Task objective: Could you return the data below exactly as it appears?

═════ Task data

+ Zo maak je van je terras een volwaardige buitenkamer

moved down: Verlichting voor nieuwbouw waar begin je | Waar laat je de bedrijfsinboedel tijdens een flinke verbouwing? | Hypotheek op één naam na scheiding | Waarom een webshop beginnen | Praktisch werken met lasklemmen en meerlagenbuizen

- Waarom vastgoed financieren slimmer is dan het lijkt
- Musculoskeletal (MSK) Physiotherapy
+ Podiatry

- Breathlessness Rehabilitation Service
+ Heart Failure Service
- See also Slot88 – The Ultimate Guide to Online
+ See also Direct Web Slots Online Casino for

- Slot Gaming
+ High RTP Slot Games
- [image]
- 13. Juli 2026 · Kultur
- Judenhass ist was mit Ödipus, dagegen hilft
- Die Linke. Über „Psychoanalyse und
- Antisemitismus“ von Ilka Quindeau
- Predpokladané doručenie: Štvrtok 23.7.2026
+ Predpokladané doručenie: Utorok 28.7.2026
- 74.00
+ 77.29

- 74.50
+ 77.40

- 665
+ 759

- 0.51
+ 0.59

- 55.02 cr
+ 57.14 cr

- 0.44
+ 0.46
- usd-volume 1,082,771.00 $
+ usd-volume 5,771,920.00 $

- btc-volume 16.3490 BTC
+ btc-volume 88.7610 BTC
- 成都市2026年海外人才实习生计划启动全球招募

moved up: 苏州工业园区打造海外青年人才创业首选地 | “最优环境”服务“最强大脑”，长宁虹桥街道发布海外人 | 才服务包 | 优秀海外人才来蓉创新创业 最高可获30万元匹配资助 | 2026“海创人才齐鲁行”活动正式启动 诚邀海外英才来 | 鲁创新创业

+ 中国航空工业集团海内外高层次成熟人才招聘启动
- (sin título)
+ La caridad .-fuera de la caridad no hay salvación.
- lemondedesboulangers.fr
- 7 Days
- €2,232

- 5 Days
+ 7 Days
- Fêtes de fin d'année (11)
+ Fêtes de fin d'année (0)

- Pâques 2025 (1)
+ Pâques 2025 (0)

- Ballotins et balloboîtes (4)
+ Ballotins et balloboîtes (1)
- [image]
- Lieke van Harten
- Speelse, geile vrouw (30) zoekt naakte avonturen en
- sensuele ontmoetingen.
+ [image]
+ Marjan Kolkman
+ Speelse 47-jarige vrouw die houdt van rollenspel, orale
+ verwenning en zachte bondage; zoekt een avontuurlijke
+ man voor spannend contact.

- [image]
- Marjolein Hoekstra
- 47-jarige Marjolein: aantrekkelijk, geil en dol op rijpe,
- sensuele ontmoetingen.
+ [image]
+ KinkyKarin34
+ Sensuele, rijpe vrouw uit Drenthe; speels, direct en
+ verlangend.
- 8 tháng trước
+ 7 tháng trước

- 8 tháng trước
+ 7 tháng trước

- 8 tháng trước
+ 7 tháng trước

══════════

Response to this task:
+ Zo maak je van je terras een volwaardige buitenkamer

moved down: Verlichting voor nieuwbouw waar begin je | Waar laat je de bedrijfsinboedel tijdens een flinke verbouwing? | Hypotheek op één naam na scheiding | Waarom een webshop beginnen | Praktisch werken met lasklemmen en meerlagenbuizen

- Waarom vastgoed financieren slimmer is dan het lijkt
- Musculoskeletal (MSK) Physiotherapy
+ Podiatry

- Breathlessness Rehabilitation Service
+ Heart Failure Service
- See also Slot88 – The Ultimate Guide to Online
+ See also Direct Web Slots Online Casino for

- Slot Gaming
+ High RTP Slot Games
- [image]
- 13. Juli 2026 · Kultur
- Judenhass ist was mit Ödipus, dagegen hilft
- Die Linke. Über „Psychoanalyse und
- Antisemitismus“ von Ilka Quindeau
- Predpokladané doručenie: Štvrtok 23.7.2026
+ Predpokladané doručenie: Utorok 28.7.2026
- 74.00
+ 77.29

- 74.50
+ 77.40

- 665
+ 759

- 0.51
+ 0.59

- 55.02 cr
+ 57.14 cr

- 0.44
+ 0.46
- usd-volume 1,082,771.00 $
+ usd-volume 5,771,920.00 $

- btc-volume 16.3490 BTC
+ btc-volume 88.7610 BTC
- 成都市2026年海外人才实习生计划启动全球招募

moved up: 苏州工业园区打造海外青年人才创业首选地 | “最优环境”服务“最强大脑”，长宁虹桥街道发布海外人 | 才服务包 | 优秀海外人才来蓉创新创业 最高可获30万元匹配资助 | 2026“海创人才齐鲁行”活动正式启动 诚邀海外英才来 | 鲁创新创业

+ 中国航空工业集团海内外高层次成熟人才招聘启动
- (sin título)
+ La caridad .-fuera de la caridad no hay salvación.
- lemondedesboulangers.fr
- 7 Days
- €2,232

- 5 Days
+ 7 Days
- Fêtes de fin d'année (11)
+ Fêtes de fin d'année (0)

- Pâques 2025 (1)
+ Pâques 2025 (0)

- Ballotins et balloboîtes (4)
+ Ballotins et balloboîtes (1)
- [image]
- Lieke van Harten
- Speelse, geile vrouw (30) zoekt naakte avonturen en
- sensuele ontmoetingen.
+ [image]
+ Marjan Kolkman
+ Speelse 47-jarige vrouw die houdt van rollenspel, orale
+ verwenning en zachte bondage; zoekt een avontuurlijke
+ man voor spannend contact.

- [image]
- Marjolein Hoekstra
- 47-jarige Marjolein: aantrekkelijk, geil en dol op rijpe,
- sensuele ontmoetingen.
+ [image]
+ KinkyKarin34
+ Sensuele, rijpe vrouw uit Drenthe; speels, direct en
+ verlangend.
- 8 tháng trước
+ 7 tháng trước

- 8 tháng trước
+ 7 tháng trước

- 8 tháng trước
+ 7 tháng trước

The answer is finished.